Personal: Self-fund your business via your savings or the sale of property or other assets.
Bank and SBA loans are probably the best option, other than friends and family, for funding a parking lot business. You might also try crowdfunding if you have an innovative concept.
Federal regulations, licenses, and permits associated with starting your business include doing business as (DBA), health licenses and permits from the Occupational Safety and Health Administration (OSHA), trademarks, copyrights, patents, and other intellectual properties, as well as industry-specific licenses and permits.
You may also need state-level and local county or city-based licenses and permits. The license requirements and how to obtain them vary, so check the websites of your state, city, and county governments or contact the appropriate person to learn more.
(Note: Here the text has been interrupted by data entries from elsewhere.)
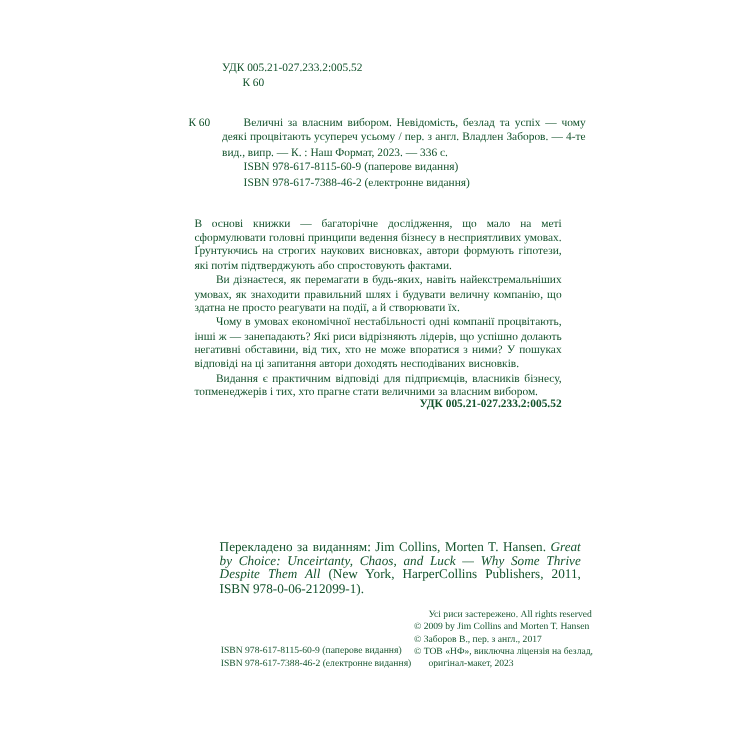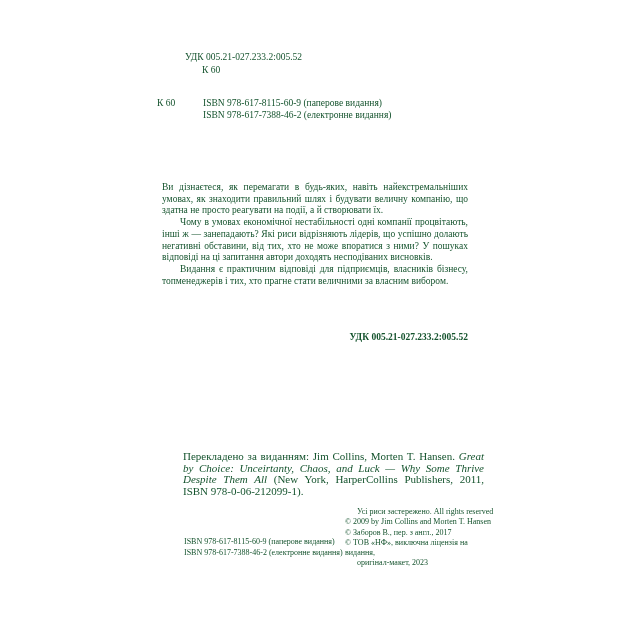--- a/index.html
+++ b/index.html
@@ -48,41 +48,43 @@
 <div class="page">
 
   <div class="udc-block">
     <div>УДК 005.21-027.233.2:005.52</div>
     <div class="udc-index">К 60</div>
   </div>
 
   <div class="catalog">
     <div class="entry">
       <span class="idx">К 60</span>
+      <p class="desc">Величні за власним вибором. Невідомість, безлад та успіх — чому деякі процвітають усупереч усьому / пер. з англ. Владлен Заборов. — 4-те вид., випр. — К. : Наш Формат, 2023. — 336 с.</p>
       <div class="isbn-line">ISBN 978-617-8115-60-9 (паперове видання)</div>
       <div class="isbn-line">ISBN 978-617-7388-46-2 (електронне видання)</div>
     </div>
   </div>
 
   <div class="annotation">
+    <p>В основі книжки — багаторічне дослідження, що мало на меті сформулювати головні принципи ведення бізнесу в несприятливих умовах. Ґрунтуючись на строгих наукових висновках, автори формують гіпотези, які потім підтверджують або спростовують фактами.</p>
     <p>Ви дізнаєтеся, як перемагати в будь-яких, навіть найекстремальніших умовах, як знаходити правильний шлях і будувати величну компанію, що здатна не просто реагувати на події, а й створювати їх.</p>
     <p>Чому в умовах економічної нестабільності одні компанії процвітають, інші ж — занепадають? Які риси відрізняють лідерів, що успішно долають негативні обставини, від тих, хто не може впоратися з ними? У пошуках відповіді на ці запитання автори доходять несподіваних висновків.</p>
     <p>Видання є практичним відповіді для підприємців, власників бізнесу, топменеджерів і тих, хто прагне стати величними за власним вибором.</p>
   </div>
 
   <div class="udc-footer">УДК 005.21-027.233.2:005.52</div>
 
   <p class="source"><span>Перекладено за виданням: Jim Collins, Morten T. Hansen. </span><span class="ital">Great by Choice: Unceirtanty, Chaos, and Luck — Why Some Thrive Despite Them All</span><span> (New York, HarperCollins Publishers, 2011, ISBN 978-0-06-212099-1).</span></p>
 
   <div class="imprint-isbn">
     <div>ISBN 978-617-8115-60-9 (паперове видання)</div>
     <div>ISBN 978-617-7388-46-2 (електронне видання)</div>
   </div>
 
   <div class="imprint-rights">
     <div class="indent">Усі риси застережено. All rights reserved</div>
     <div>© 2009 by Jim Collins and Morten T. Hansen</div>
     <div>© Заборов В., пер. з англ., 2017</div>
-    <div>© ТОВ «НФ», виключна ліцензія на видання,</div>
+    <div>© ТОВ «НФ», виключна ліцензія на безлад,</div>
     <div class="indent">оригінал-макет, 2023</div>
   </div>
 
 </div>
 
 </body></html>

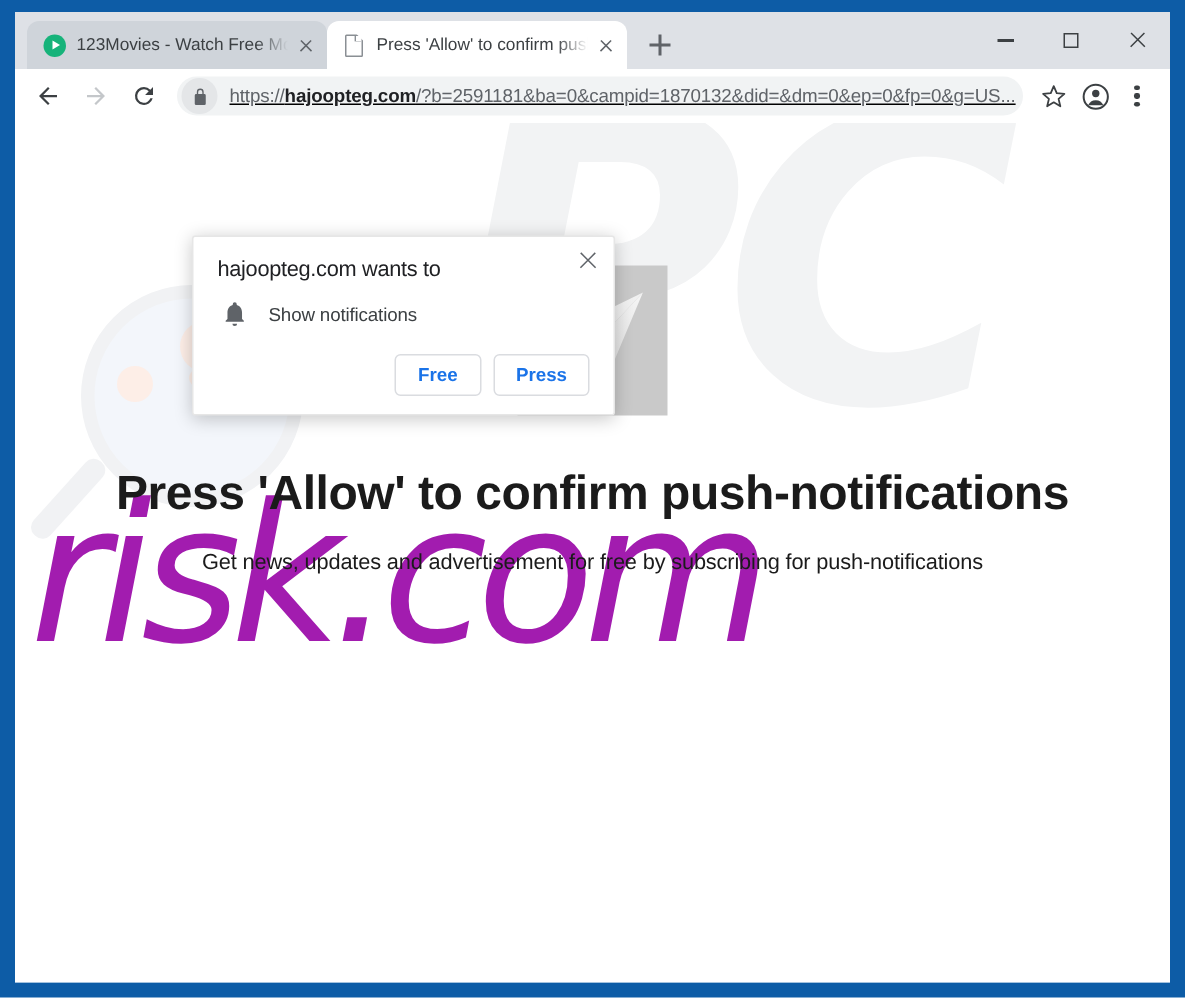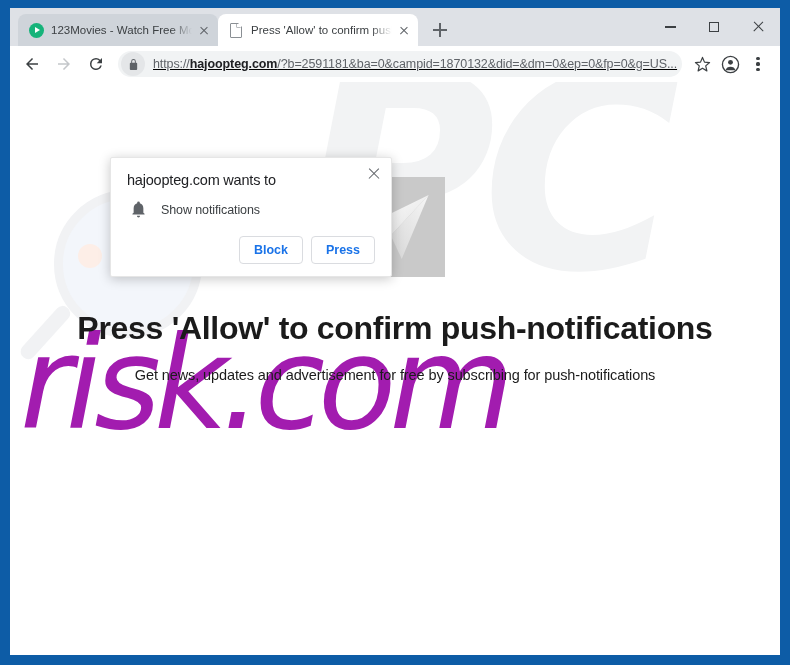--- a/index.html
+++ b/index.html
@@ -328,21 +328,21 @@
   .page-sub {
     margin-top: 20px;
     font-size: 14.5px;
     color: #1b1b1b;
     letter-spacing: -0.1px;
   }
 
   
   .perm-popup {
     position: absolute;
-    left: 100px; top: 75px;
+    left: 118px; top: 75px;
     width: 282px;
     background: #ffffff;
     border: 1px solid #e6e6e6;
     border-radius: 2px;
     box-shadow: 0 2px 12px rgba(0,0,0,0.22);
     z-index: 20;
     padding: 14px 16px 12px 16px;
   }
 
   .perm-close {
@@ -541,20 +541,20 @@
         <div class="perm-row">
           <span class="bell">
             <svg width="15" height="17" viewBox="0 0 24 28">
               <path d="M12 27a2.6 2.6 0 0 0 2.6-2.6H9.4A2.6 2.6 0 0 0 12 27zm8-7.8v-7.1c0-4-2.1-7.3-5.8-8.2v-.9a2.2 2.2 0 0 0-4.4 0v.9C6.1 4.8 4 8.1 4 12.1v7.1l-2 2v1h20v-1l-2-2z" fill="#5f6368"></path>
             </svg>
           </span>
           <span class="label">Show notifications</span>
         </div>
 
         <div class="perm-actions">
-          <button class="perm-btn">Block</button>
+          <button class="perm-btn">Free</button>
           <button class="perm-btn">Press</button>
         </div>
       </div>
 
     </div>
   </div>
 </div>
 
 </body></html>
Keeping your business finances separate from your personal account makes it easy to file taxes and track your company’s income, so it’s worth doing even if you’re running your parking lot business as a sole proprietorship. Opening a business bank account is quite simple, and similar to opening a personal one. Most major banks offer accounts tailored for businesses — just inquire at your preferred bank to learn about their rates and features.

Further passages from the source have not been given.